Moreover, the foreign bodies can be surrounded by hypoechoic halos caused by edema, abscess, or granulation tissue [6]. A hypoechoic halo can be seen in Patient 3 (Figures 4A–D). According to del Cura et al., a hypoechoic halo is frequently observed around the echogenic foreign body present within the soft tissues for over 24 hours and is caused by perilesional inflammation [9]. The presence of a hypoechoic halo can help detect the foreign body location because the size of the lesion is bigger [9].
Hyperechoic comet-tail artifacts (reverberation artifacts) can be seen in the case of metallic foreign bodies and glass fragments [6]. They are frequently depicted with metal or glass foreign bodies with a flat surface and depend on the angle of insonation [8]. Metal foreign bodies are highly hyperechogenic and generate a comet-tail artifact or reverberation due to their smooth surface [13]. The reverberations caused by the metallic foreign body can be observed in Patient 4 (Figures 5A, B). Glass foreign bodies are hyperechogenic and can present a reverberation artifact as was seen in Patient 2 (Figures 2A, B) [13].
Gravel produces acoustic shadowing on ultrasound. Thorns and splinters are generally hyperechogenic. However, their echogenicity is lower than that of the foreign bodies from glass and metal. Plastic foreign bodies appear hyperechoic with posterior acoustic shadowing [13].
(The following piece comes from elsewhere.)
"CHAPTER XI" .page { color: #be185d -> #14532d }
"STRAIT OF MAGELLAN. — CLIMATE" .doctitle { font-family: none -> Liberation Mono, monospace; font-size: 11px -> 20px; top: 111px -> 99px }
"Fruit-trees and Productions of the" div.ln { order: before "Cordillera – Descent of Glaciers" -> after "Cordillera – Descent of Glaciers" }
To avoid false positives it is necessary to remember several ultrasound findings which may mimic the presence of a foreign body. The most common diagnostic errors during ultrasound assessment are calcifications, sesamoid bones, scar tissue, acute hematomas, intermuscular septa, hyperechogenic muscle fibers, and air trapped in the soft tissue [13].
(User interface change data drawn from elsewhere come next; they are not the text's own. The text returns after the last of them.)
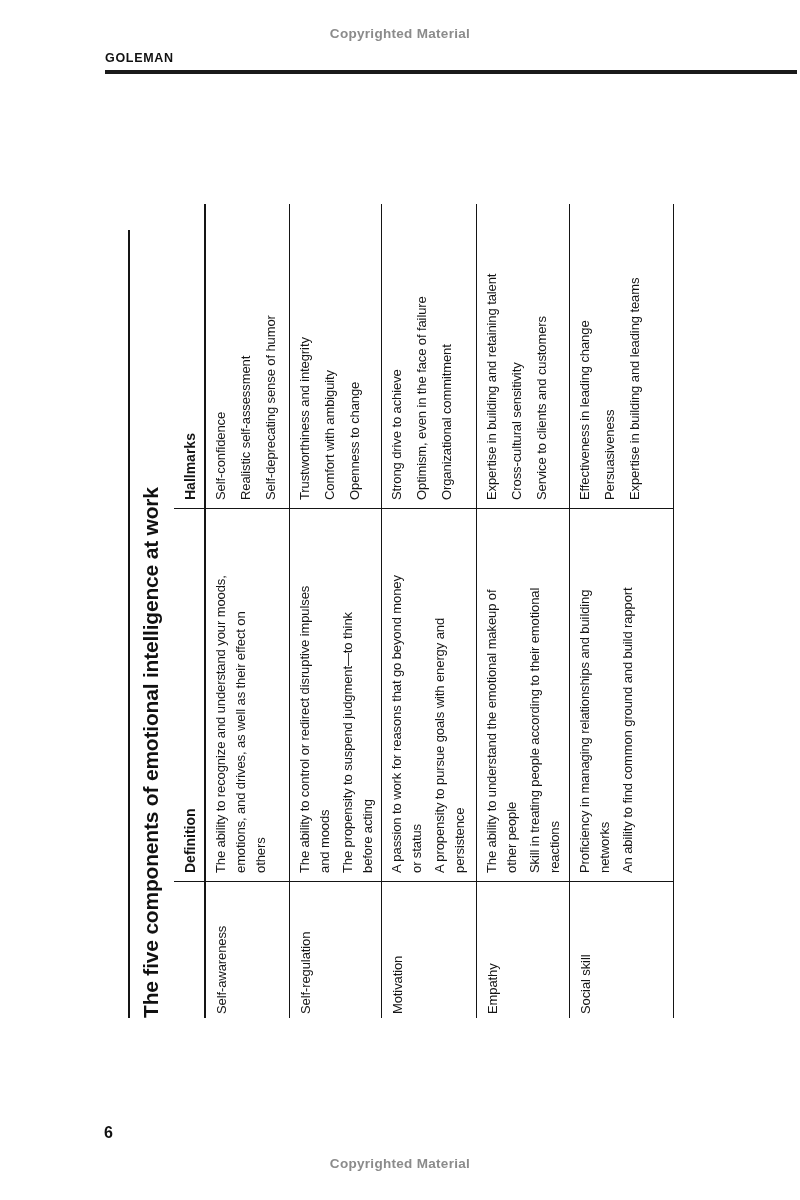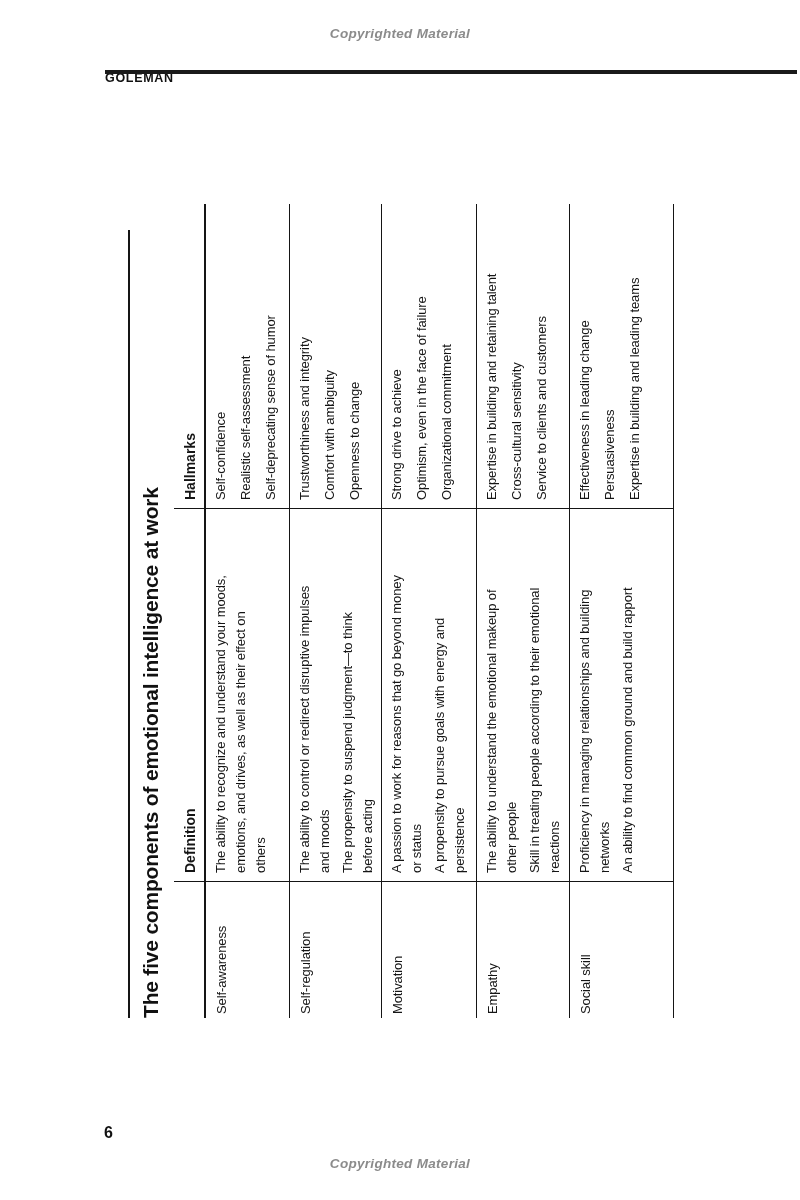"Copyrighted Material" .copy-note { font-style: italic -> none }
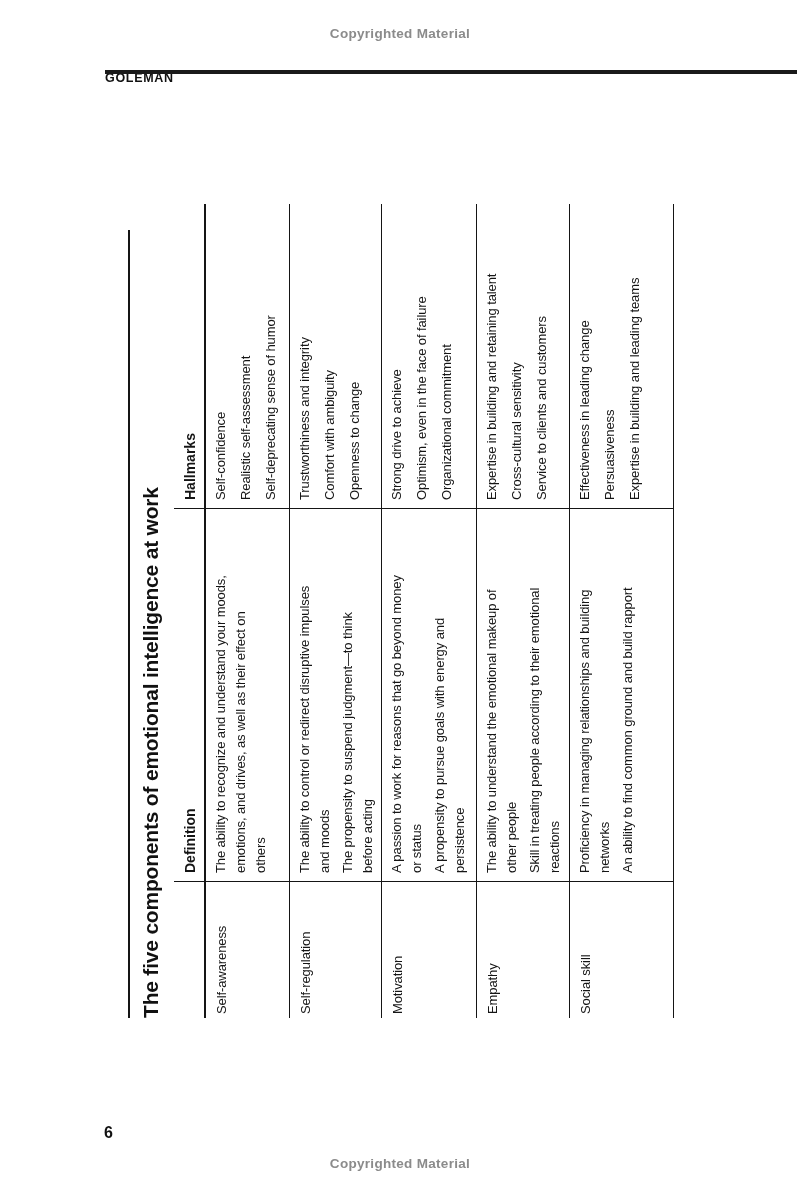"GOLEMAN" .running-head { margin-top: 20px -> none }
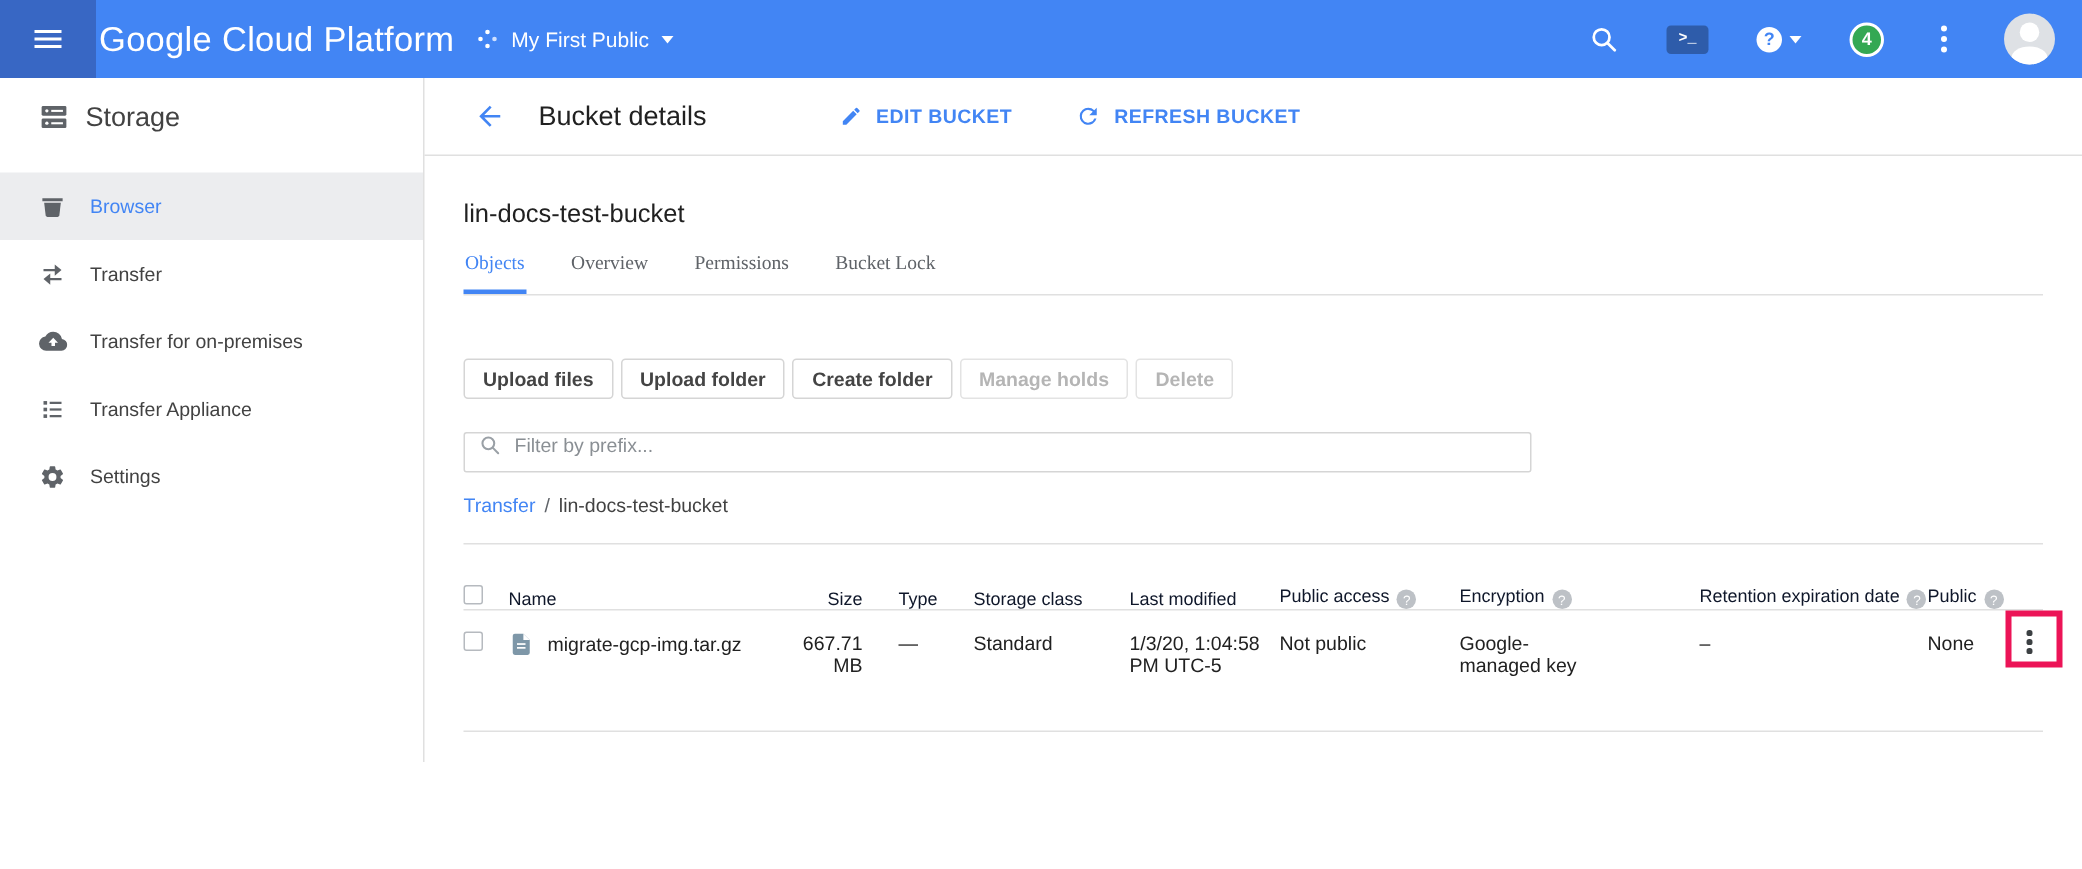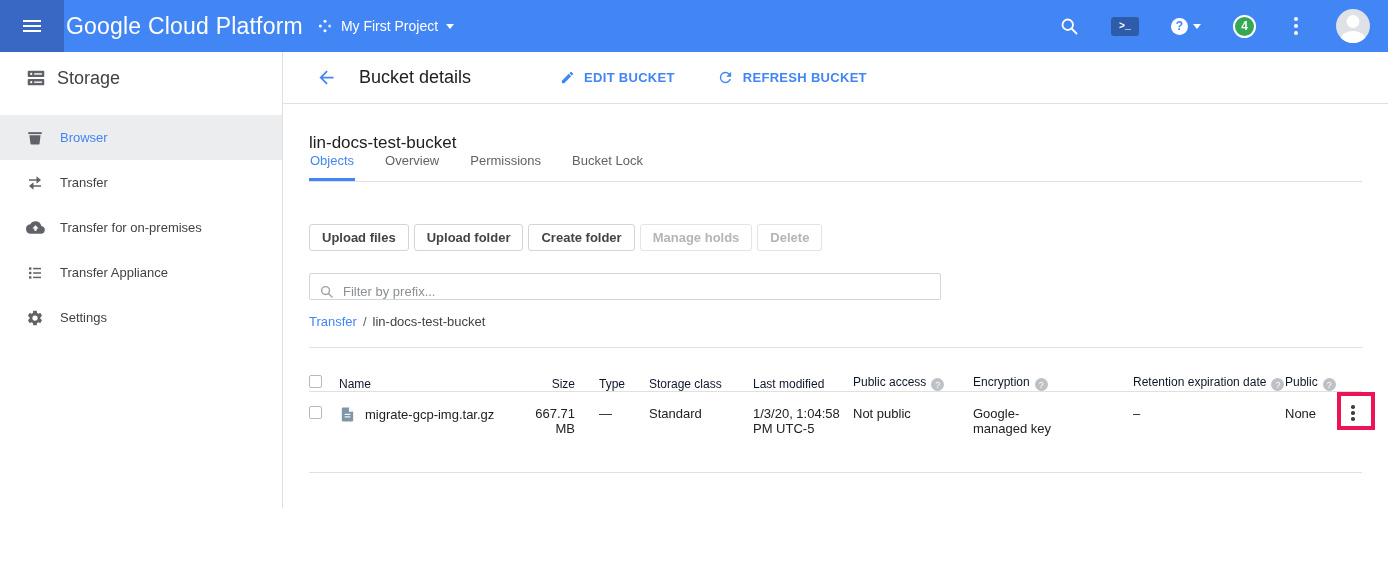"My First Project" span.project-name { text: Project -> Public }
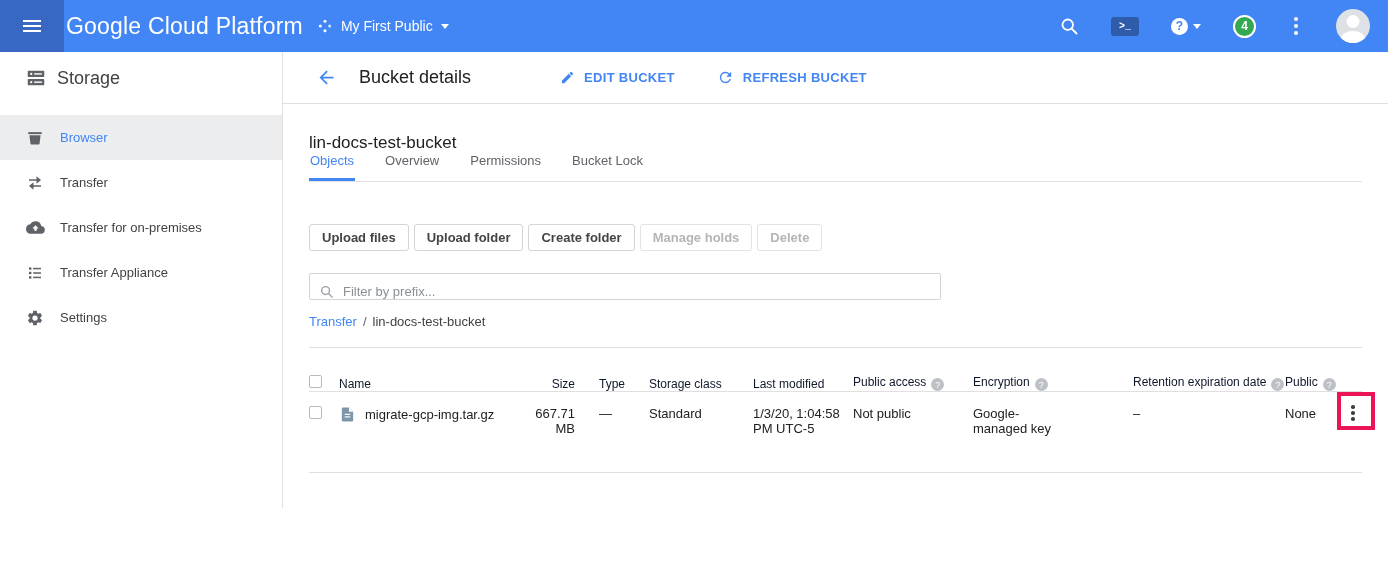"Objects" .tabs { font-family: none -> Liberation Serif, serif; margin-top: 0 -> 14px }
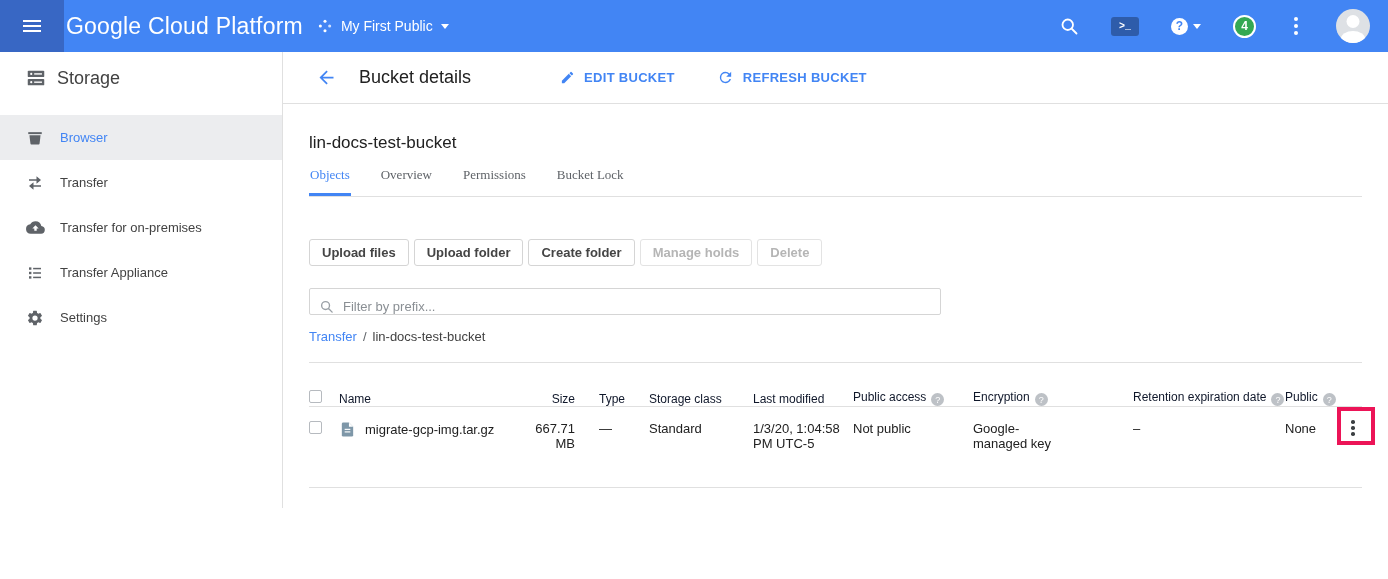"Filter by prefix..." .filter { align-items: flex-end -> flex-start; width: 632px -> 712px }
An important aspect of the problem of foreign bodies found in children is the negative attitude of some parents to the Immunization Program. It is important to check the vaccination status of the child in case of a dirty wound affecting the skin and soft tissues [8]. Unfortunately, some children are not vaccinated despite the obligatory vaccination against tetanus in the Polish Immunization Program.
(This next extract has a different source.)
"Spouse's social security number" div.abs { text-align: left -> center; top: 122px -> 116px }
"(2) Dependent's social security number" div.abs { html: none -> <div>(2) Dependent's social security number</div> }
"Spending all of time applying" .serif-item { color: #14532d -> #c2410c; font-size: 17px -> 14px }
The problem of ingrown earrings in children, mostly girls, is related to the improper care of the earlobe after the piercing. Piercing in minors is a controversial issue. Among the possible complications related to improper aseptic piercing technique, insufficient training, and trauma to the soft tissue during high pressure are infections, bleeding, and microfractures [14]. Other possible complications are embedded earrings, keloids, hypertrophic scarring, and cutaneous hypersensitivity [14]. Children who are unable to remove the earrings on their own may suffer due to an ingrowing earring plug. The clinical presentation of embedded earrings (usually the back side of the earring) usually features red, swollen, and painful edema present on the posterior side of the earlobe [14]. In addition, in the case of earrings made of base metals, inflammation or allergic reaction may occur [15]. It seems that in children who are not mature enough to take care of the earrings on their own, the earrings can cause unnecessary medical visits and procedures.

CONCLUSIONS

Ultrasound can be used to confirm the presence of soft tissue foreign bodies in suspected patients. Moreover, the features of the image can provide information about the foreign body type. In the pediatric population, the main advantage of ultrasound is the reduction of X-rays performed. The experience of the medical provider and the cooperation with the caregiver are crucial to establish the diagnosis and provide successful treatment.

DISCLOSURE

The authors declare no conflict of interest.